Assuming a global leadership position is a challenging, but very rewarding opportunity to accelerate your career and expand your personal development. But global leadership is more than a career, it is a lifestyle that requires a significant commitment in terms of time, learning and global mobility from yourself and your family. Your personal lifestyle is the foundation upon which your global leadership career is built. Before accepting a global assignment, it is therefore advisable to reflect upon your lifestyle and how it can support your global career choice. 

In our course we use a powerful tools for such reflection: the global leadership development plan that lays out a personal path towards your global career with concrete actions to undertake to become a successful global leader. 

If you have a curious and adventurous mind, I truly believe that such career is the right path for you, keep in mind that according to Hofstede our all survival depends on it. 


Dr. Markus Alsleben is German by birth and has lived in the Germany, UK, China, Hong Kong, Italy and now in Istanbul, Turkey. He successfully managed large global teams across various cultures in senior executive positions in professional services and high tech. He worked as Vice President North Asia for SAP building successful cross-cultural consulting teams for the booming north Asian region and later supported the growth of SAP Labs China, one of SAPs largest R&D centres. 

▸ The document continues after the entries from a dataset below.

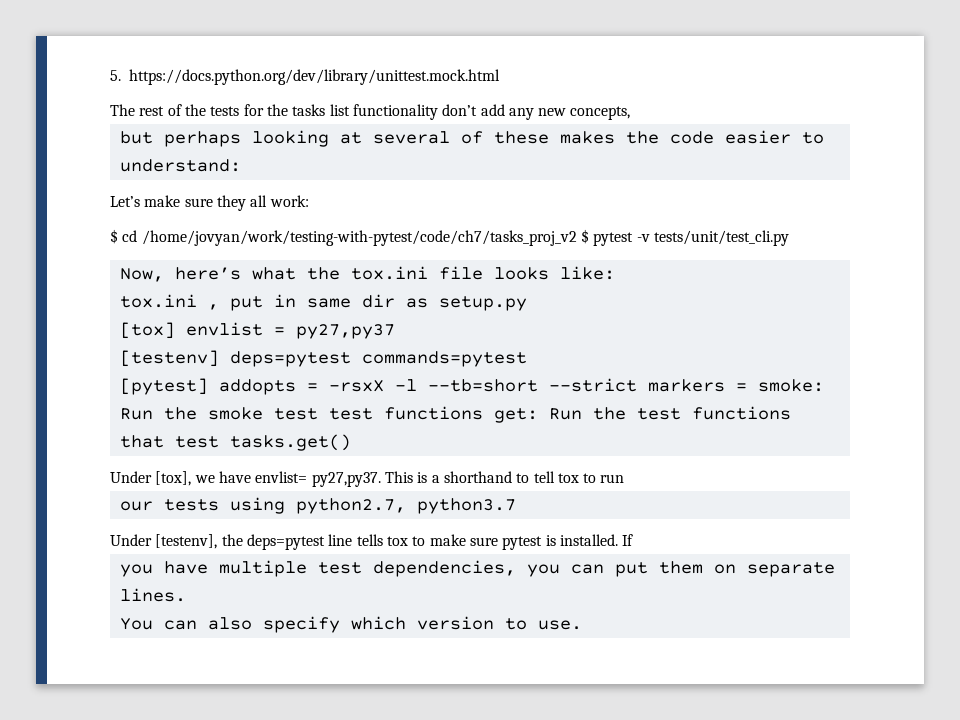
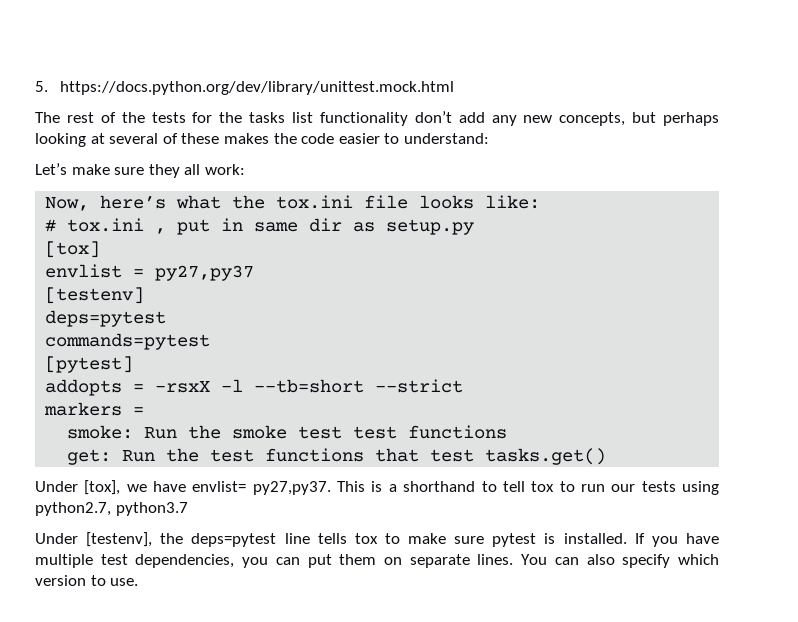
(631, 113) // -> (626, 119) none
[110,229,789,246] // $ cd /home/jovyan/work/testing-with-pytest/code/ch7/tasks_proj_v2 $ pytest -v tests/unit/test_cli.py -> (245, 169) none
(615, 273) none -> [45,219,57,232] #
(175, 330) none -> (101, 249) //
[229,351,351,367] deps=pytest -> [45,310,167,327] // deps=pytest //
(208, 386) none -> (134, 364) //
(637, 385) none -> (464, 386) //
(747, 387) none -> (145, 411) //
(483, 413) none -> (508, 432) //
(625, 478) // -> (605, 488) none
(634, 540) // -> (645, 538) none
(186, 595) // -> (514, 559) none

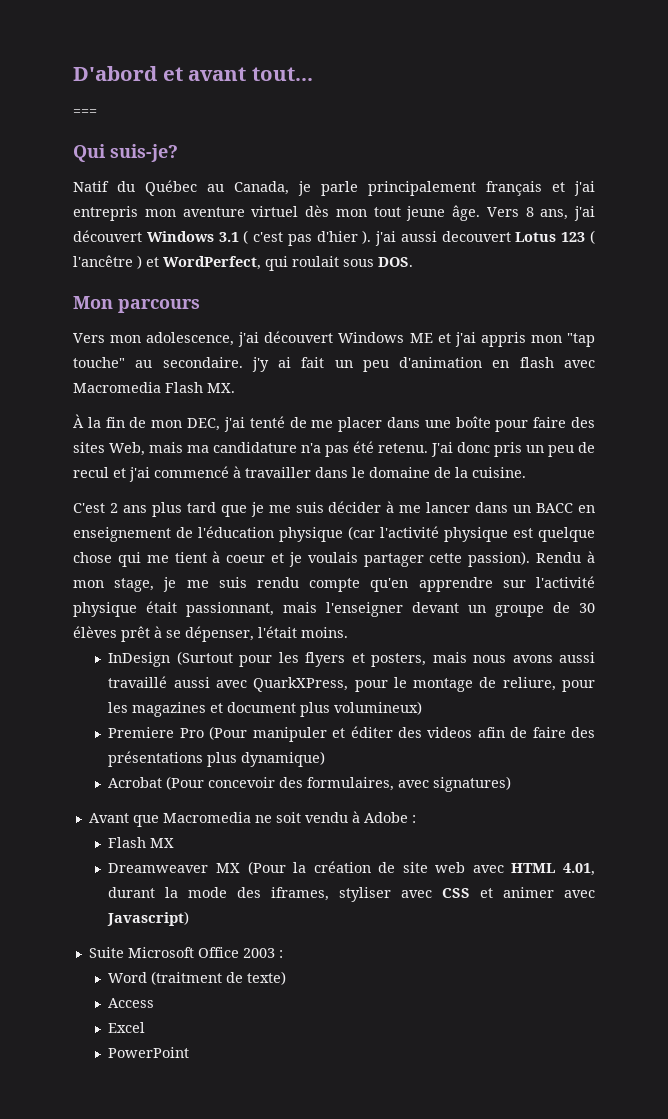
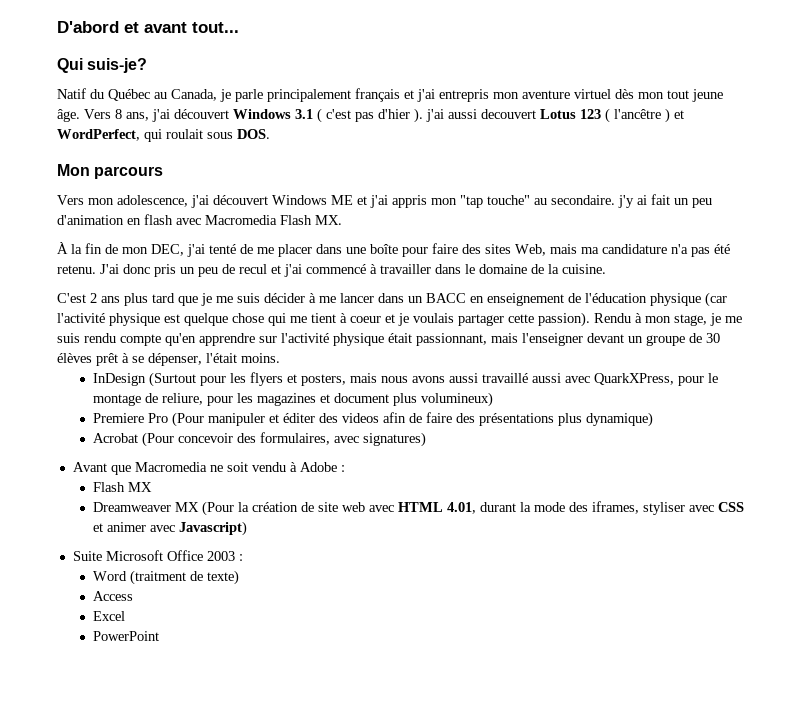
[73,109,97,116] // === -> (239, 27) none

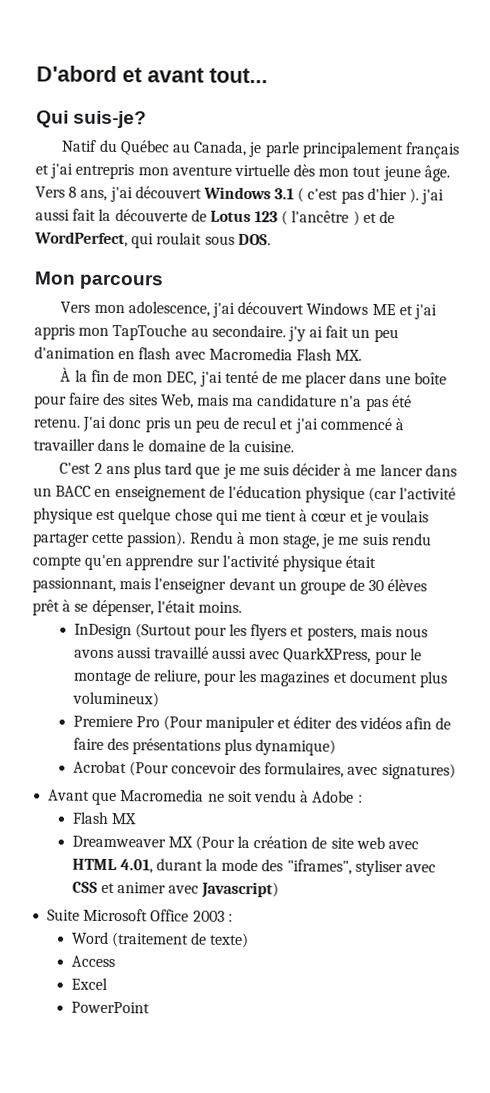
[574,89,611,99] virtuel -> [233,163,290,177] virtuelle
[481,109,536,119] decouvert -> [72,208,207,222] fait la découverte de
(684, 114) none -> [379,211,396,224] de
[460,195,530,208] "tap touche" -> [112,324,188,341] TapTouche
[350,316,381,323] coeur -> [311,512,348,522] cœur
[341,413,379,423] videos -> [358,716,402,730] vidéos
[591,501,639,514] iframes, -> [286,859,352,875] "iframes",
[129,570,186,585] (traitment -> [110,932,189,948] (traitement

He founded several companies across the globe focused on leadership development, innovation, cross cultural and agile management. His ventures enable executives and senior managers in multinational enterprises to improve cultural intelligence and agility in a global world of disruptions.  

Markus works as executive coach and moderator utilising innovative methods and custom-built formats to transform organisations through short term interventions and workshops as well as multi-year transformation projects.